Not that he doesn't appreciate offers of help from Westwater and others. In between reading Bible passages and a Suze Orman book on investment planning, Adams was writing dozens of identical letters to the IRS on behalf of those who toss him a buck now and then, so they could take a tax deduction for their donations."Princes walk upon the face of the Earth and hold the reins, while peasants ride on horses," Adams said in tribute to his benefactors.
He was somewhat less charitable, understandably, toward his cowardly attackers. "I don't like them," Adams said, adding that they must have been on drugs to be capable of such inhuman deeds.
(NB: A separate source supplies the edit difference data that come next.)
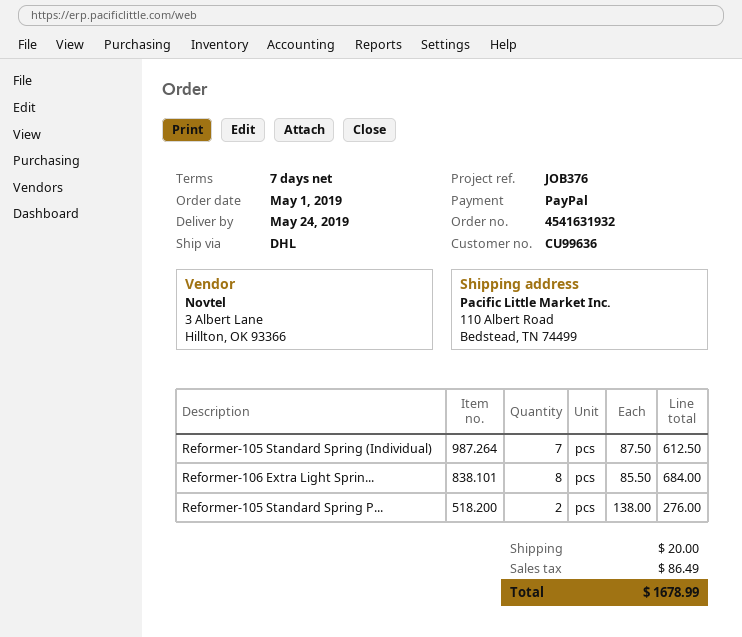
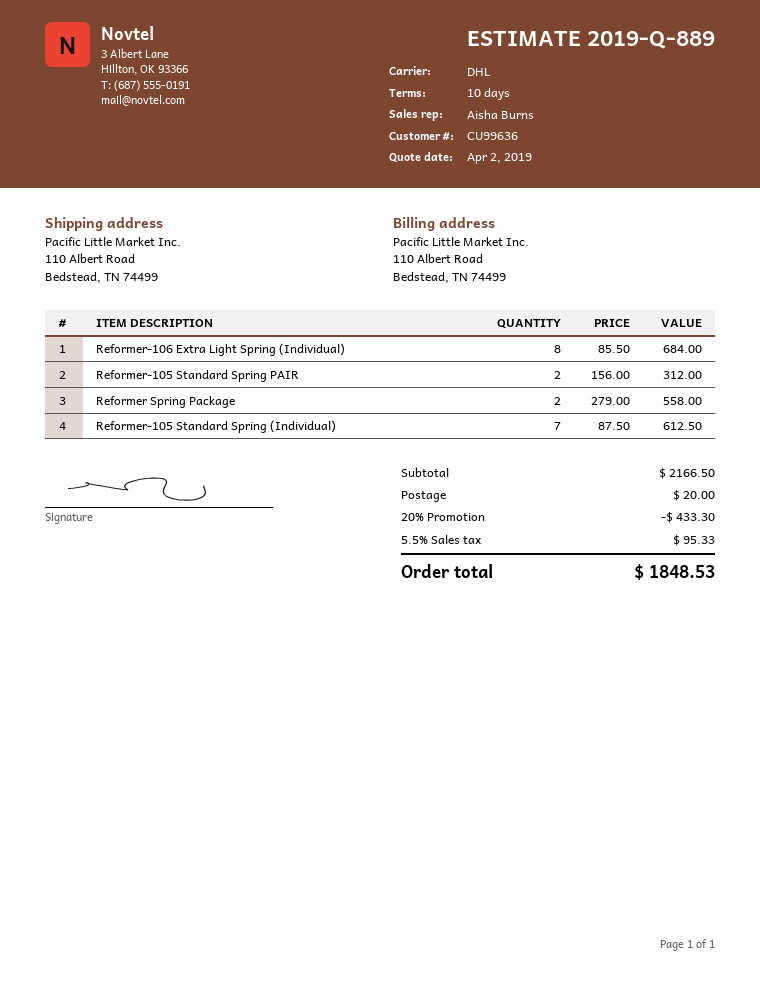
payment terms: 7 days -> 10 days
Reformer-105 Standard Spring P...: 2 x 138.00 = 276.00 -> 2 x 156.00 = 312.00
Reformer Spring Package: none -> 2 x 279.00 = 558.00
discount: none -> 20% = 433.30
tax: 86.49 -> 95.33
total: 1678.99 -> 1848.53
He suggested they be given five or 10 years of prison time for nearly killing him, followed by 25 years of psychiatric counseling. (His accused assailants, William Orantes and Justin Brumfield, are still locked up awaiting trial on charges of attempted murder and assault with a deadly weapon.)
While Adams was talking to Westwater and me, a man of the streets approached, wondering if one of us could help him out with a buck. Adams was the first to reach into his pocket.Cars whizzed by, towers pierced the clouds and another year slipped into the books with Ernie Mike Adams still alive on the streets of downtown Los Angeles, if only by the skin of his teeth.